## What you should do
Exclude images and print all the records verbatim.

Start of Exercise inputs

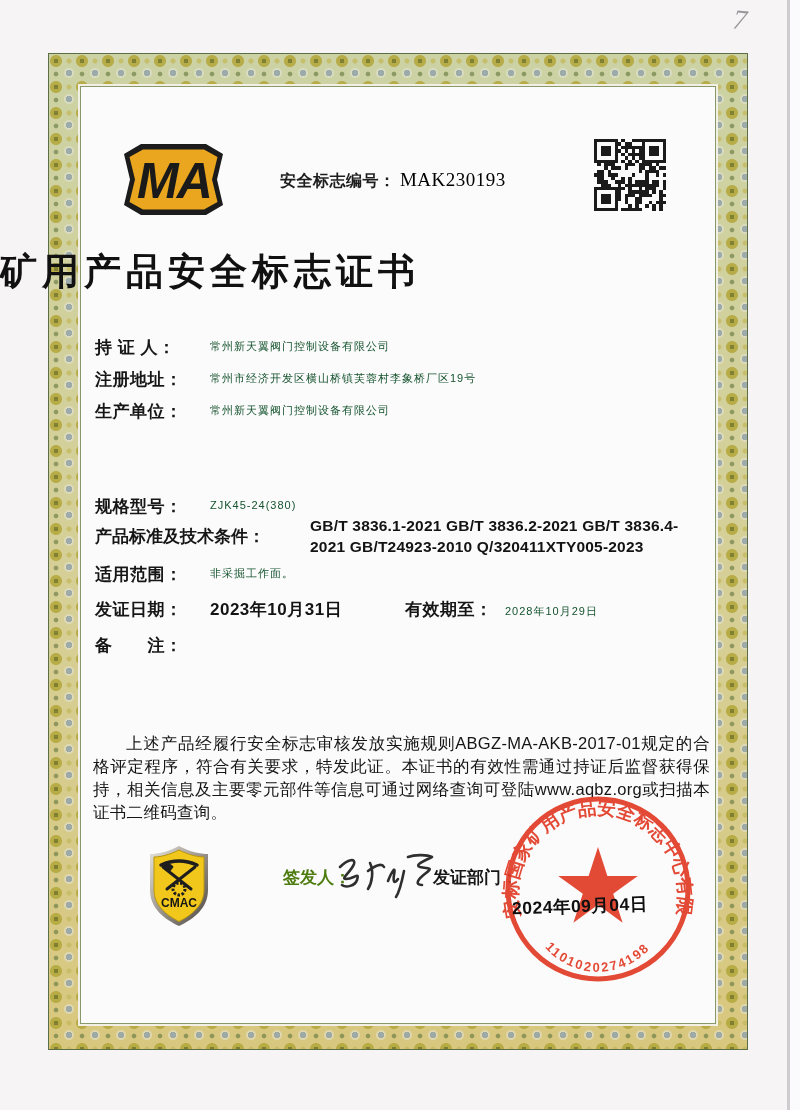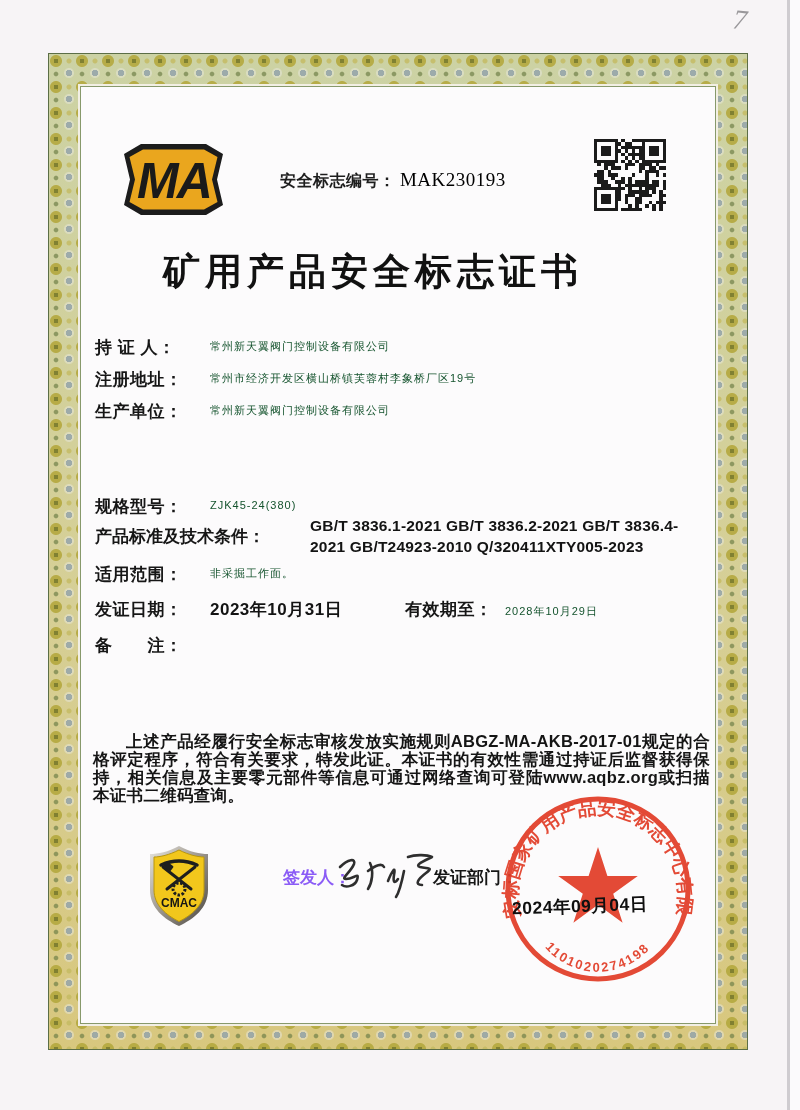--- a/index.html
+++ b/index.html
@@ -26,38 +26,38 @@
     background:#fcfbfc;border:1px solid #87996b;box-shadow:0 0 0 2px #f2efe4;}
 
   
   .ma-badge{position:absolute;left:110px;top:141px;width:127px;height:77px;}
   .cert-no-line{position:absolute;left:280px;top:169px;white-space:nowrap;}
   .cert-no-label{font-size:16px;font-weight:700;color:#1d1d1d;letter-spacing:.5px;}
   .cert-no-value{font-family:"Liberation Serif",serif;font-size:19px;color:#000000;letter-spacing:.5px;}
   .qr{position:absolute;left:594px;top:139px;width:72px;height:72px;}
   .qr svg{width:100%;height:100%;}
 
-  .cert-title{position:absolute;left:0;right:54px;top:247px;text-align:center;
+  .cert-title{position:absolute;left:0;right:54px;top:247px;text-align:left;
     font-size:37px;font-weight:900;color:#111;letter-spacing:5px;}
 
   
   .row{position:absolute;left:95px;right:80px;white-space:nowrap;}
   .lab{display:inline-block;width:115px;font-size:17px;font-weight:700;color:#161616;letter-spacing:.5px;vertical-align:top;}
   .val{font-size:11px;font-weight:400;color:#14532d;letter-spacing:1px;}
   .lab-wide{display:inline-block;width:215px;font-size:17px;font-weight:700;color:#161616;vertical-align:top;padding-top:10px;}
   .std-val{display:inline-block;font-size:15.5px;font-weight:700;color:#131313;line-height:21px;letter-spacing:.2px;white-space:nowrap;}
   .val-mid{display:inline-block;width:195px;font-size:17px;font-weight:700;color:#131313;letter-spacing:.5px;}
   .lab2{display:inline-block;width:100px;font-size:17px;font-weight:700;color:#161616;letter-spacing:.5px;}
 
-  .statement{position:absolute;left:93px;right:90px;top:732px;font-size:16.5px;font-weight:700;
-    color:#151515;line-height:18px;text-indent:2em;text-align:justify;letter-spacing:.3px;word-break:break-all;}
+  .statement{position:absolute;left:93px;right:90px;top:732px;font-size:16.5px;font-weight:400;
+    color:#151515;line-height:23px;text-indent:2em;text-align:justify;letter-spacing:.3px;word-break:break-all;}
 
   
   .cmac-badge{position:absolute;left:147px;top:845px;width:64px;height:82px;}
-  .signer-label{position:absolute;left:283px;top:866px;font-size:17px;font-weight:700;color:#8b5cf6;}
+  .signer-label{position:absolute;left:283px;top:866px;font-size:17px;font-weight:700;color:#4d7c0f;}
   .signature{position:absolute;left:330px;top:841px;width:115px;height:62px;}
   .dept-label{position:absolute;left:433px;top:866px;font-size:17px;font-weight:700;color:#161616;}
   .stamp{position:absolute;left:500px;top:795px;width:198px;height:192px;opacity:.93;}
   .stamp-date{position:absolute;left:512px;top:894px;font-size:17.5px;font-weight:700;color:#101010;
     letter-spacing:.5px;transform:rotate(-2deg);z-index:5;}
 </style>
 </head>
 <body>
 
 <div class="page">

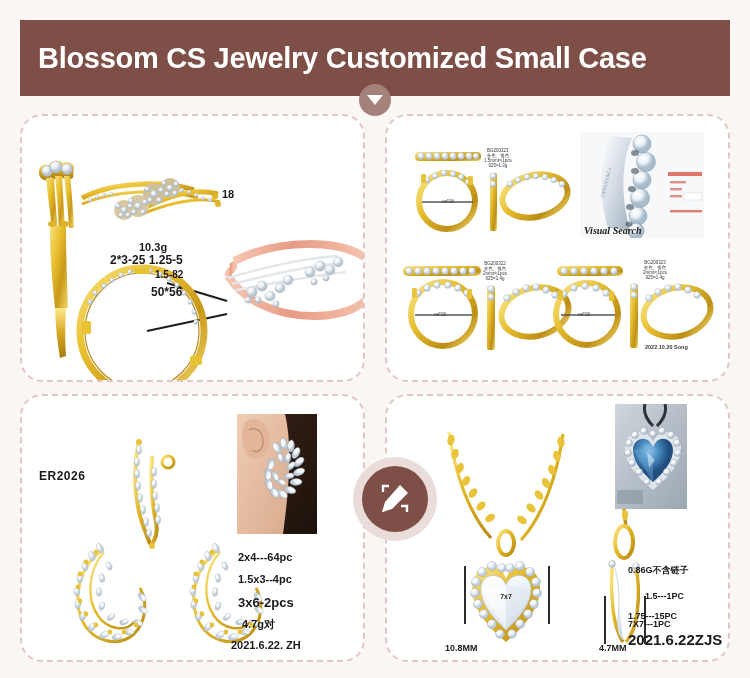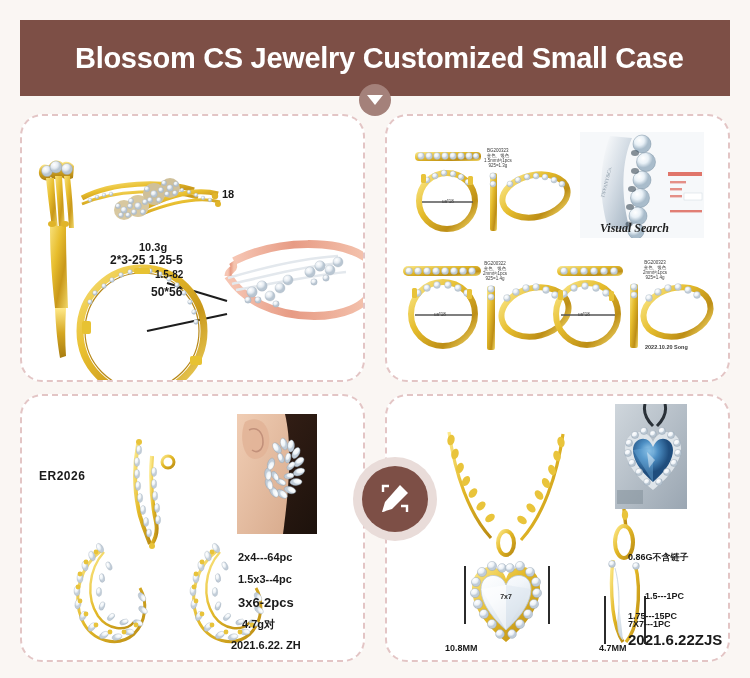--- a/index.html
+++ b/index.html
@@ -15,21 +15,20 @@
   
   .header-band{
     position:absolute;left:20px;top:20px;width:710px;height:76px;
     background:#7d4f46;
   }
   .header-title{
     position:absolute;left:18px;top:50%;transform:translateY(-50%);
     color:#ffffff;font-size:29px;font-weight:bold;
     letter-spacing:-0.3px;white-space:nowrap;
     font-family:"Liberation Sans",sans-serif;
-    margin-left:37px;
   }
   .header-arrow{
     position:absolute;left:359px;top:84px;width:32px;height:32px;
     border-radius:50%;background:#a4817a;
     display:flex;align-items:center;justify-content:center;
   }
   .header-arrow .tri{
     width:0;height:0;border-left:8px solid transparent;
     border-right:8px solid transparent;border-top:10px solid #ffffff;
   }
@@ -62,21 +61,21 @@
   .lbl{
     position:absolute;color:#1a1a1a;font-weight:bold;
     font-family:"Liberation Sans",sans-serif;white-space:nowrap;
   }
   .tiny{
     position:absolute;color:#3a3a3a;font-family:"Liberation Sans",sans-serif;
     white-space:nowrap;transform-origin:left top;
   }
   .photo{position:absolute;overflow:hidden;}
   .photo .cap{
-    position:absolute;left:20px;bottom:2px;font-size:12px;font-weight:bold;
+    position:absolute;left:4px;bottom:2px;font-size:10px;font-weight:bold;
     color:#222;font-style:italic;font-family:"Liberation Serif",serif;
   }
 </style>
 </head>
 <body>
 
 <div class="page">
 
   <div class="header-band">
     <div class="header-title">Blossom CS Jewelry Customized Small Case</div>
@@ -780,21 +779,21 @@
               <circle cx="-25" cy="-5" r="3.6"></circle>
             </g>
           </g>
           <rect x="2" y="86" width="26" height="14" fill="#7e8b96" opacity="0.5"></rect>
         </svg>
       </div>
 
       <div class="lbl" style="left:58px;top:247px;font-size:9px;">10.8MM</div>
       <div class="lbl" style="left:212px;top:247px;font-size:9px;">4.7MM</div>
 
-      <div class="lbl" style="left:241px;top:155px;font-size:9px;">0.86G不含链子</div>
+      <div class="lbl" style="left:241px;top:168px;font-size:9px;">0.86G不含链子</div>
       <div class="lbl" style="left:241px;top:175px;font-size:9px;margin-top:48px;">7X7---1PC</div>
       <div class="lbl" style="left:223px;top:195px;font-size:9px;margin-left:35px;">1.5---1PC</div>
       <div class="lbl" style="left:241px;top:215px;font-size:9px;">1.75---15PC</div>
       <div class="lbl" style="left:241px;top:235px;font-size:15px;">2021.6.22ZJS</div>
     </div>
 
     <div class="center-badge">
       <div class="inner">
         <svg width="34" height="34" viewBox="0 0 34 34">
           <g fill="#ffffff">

End of Exercise inputs

## Response for this exercise
--- a/index.html
+++ b/index.html
@@ -26,38 +26,38 @@
     background:#fcfbfc;border:1px solid #87996b;box-shadow:0 0 0 2px #f2efe4;}
 
   
   .ma-badge{position:absolute;left:110px;top:141px;width:127px;height:77px;}
   .cert-no-line{position:absolute;left:280px;top:169px;white-space:nowrap;}
   .cert-no-label{font-size:16px;font-weight:700;color:#1d1d1d;letter-spacing:.5px;}
   .cert-no-value{font-family:"Liberation Serif",serif;font-size:19px;color:#000000;letter-spacing:.5px;}
   .qr{position:absolute;left:594px;top:139px;width:72px;height:72px;}
   .qr svg{width:100%;height:100%;}
 
-  .cert-title{position:absolute;left:0;right:54px;top:247px;text-align:center;
+  .cert-title{position:absolute;left:0;right:54px;top:247px;text-align:left;
     font-size:37px;font-weight:900;color:#111;letter-spacing:5px;}
 
   
   .row{position:absolute;left:95px;right:80px;white-space:nowrap;}
   .lab{display:inline-block;width:115px;font-size:17px;font-weight:700;color:#161616;letter-spacing:.5px;vertical-align:top;}
   .val{font-size:11px;font-weight:400;color:#14532d;letter-spacing:1px;}
   .lab-wide{display:inline-block;width:215px;font-size:17px;font-weight:700;color:#161616;vertical-align:top;padding-top:10px;}
   .std-val{display:inline-block;font-size:15.5px;font-weight:700;color:#131313;line-height:21px;letter-spacing:.2px;white-space:nowrap;}
   .val-mid{display:inline-block;width:195px;font-size:17px;font-weight:700;color:#131313;letter-spacing:.5px;}
   .lab2{display:inline-block;width:100px;font-size:17px;font-weight:700;color:#161616;letter-spacing:.5px;}
 
-  .statement{position:absolute;left:93px;right:90px;top:732px;font-size:16.5px;font-weight:700;
-    color:#151515;line-height:18px;text-indent:2em;text-align:justify;letter-spacing:.3px;word-break:break-all;}
+  .statement{position:absolute;left:93px;right:90px;top:732px;font-size:16.5px;font-weight:400;
+    color:#151515;line-height:23px;text-indent:2em;text-align:justify;letter-spacing:.3px;word-break:break-all;}
 
   
   .cmac-badge{position:absolute;left:147px;top:845px;width:64px;height:82px;}
-  .signer-label{position:absolute;left:283px;top:866px;font-size:17px;font-weight:700;color:#8b5cf6;}
+  .signer-label{position:absolute;left:283px;top:866px;font-size:17px;font-weight:700;color:#4d7c0f;}
   .signature{position:absolute;left:330px;top:841px;width:115px;height:62px;}
   .dept-label{position:absolute;left:433px;top:866px;font-size:17px;font-weight:700;color:#161616;}
   .stamp{position:absolute;left:500px;top:795px;width:198px;height:192px;opacity:.93;}
   .stamp-date{position:absolute;left:512px;top:894px;font-size:17.5px;font-weight:700;color:#101010;
     letter-spacing:.5px;transform:rotate(-2deg);z-index:5;}
 </style>
 </head>
 <body>
 
 <div class="page">

--- a/index.html
+++ b/index.html
@@ -15,21 +15,20 @@
   
   .header-band{
     position:absolute;left:20px;top:20px;width:710px;height:76px;
     background:#7d4f46;
   }
   .header-title{
     position:absolute;left:18px;top:50%;transform:translateY(-50%);
     color:#ffffff;font-size:29px;font-weight:bold;
     letter-spacing:-0.3px;white-space:nowrap;
     font-family:"Liberation Sans",sans-serif;
-    margin-left:37px;
   }
   .header-arrow{
     position:absolute;left:359px;top:84px;width:32px;height:32px;
     border-radius:50%;background:#a4817a;
     display:flex;align-items:center;justify-content:center;
   }
   .header-arrow .tri{
     width:0;height:0;border-left:8px solid transparent;
     border-right:8px solid transparent;border-top:10px solid #ffffff;
   }
@@ -62,21 +61,21 @@
   .lbl{
     position:absolute;color:#1a1a1a;font-weight:bold;
     font-family:"Liberation Sans",sans-serif;white-space:nowrap;
   }
   .tiny{
     position:absolute;color:#3a3a3a;font-family:"Liberation Sans",sans-serif;
     white-space:nowrap;transform-origin:left top;
   }
   .photo{position:absolute;overflow:hidden;}
   .photo .cap{
-    position:absolute;left:20px;bottom:2px;font-size:12px;font-weight:bold;
+    position:absolute;left:4px;bottom:2px;font-size:10px;font-weight:bold;
     color:#222;font-style:italic;font-family:"Liberation Serif",serif;
   }
 </style>
 </head>
 <body>
 
 <div class="page">
 
   <div class="header-band">
     <div class="header-title">Blossom CS Jewelry Customized Small Case</div>
@@ -780,21 +779,21 @@
               <circle cx="-25" cy="-5" r="3.6"></circle>
             </g>
           </g>
           <rect x="2" y="86" width="26" height="14" fill="#7e8b96" opacity="0.5"></rect>
         </svg>
       </div>
 
       <div class="lbl" style="left:58px;top:247px;font-size:9px;">10.8MM</div>
       <div class="lbl" style="left:212px;top:247px;font-size:9px;">4.7MM</div>
 
-      <div class="lbl" style="left:241px;top:155px;font-size:9px;">0.86G不含链子</div>
+      <div class="lbl" style="left:241px;top:168px;font-size:9px;">0.86G不含链子</div>
       <div class="lbl" style="left:241px;top:175px;font-size:9px;margin-top:48px;">7X7---1PC</div>
       <div class="lbl" style="left:223px;top:195px;font-size:9px;margin-left:35px;">1.5---1PC</div>
       <div class="lbl" style="left:241px;top:215px;font-size:9px;">1.75---15PC</div>
       <div class="lbl" style="left:241px;top:235px;font-size:15px;">2021.6.22ZJS</div>
     </div>
 
     <div class="center-badge">
       <div class="inner">
         <svg width="34" height="34" viewBox="0 0 34 34">
           <g fill="#ffffff">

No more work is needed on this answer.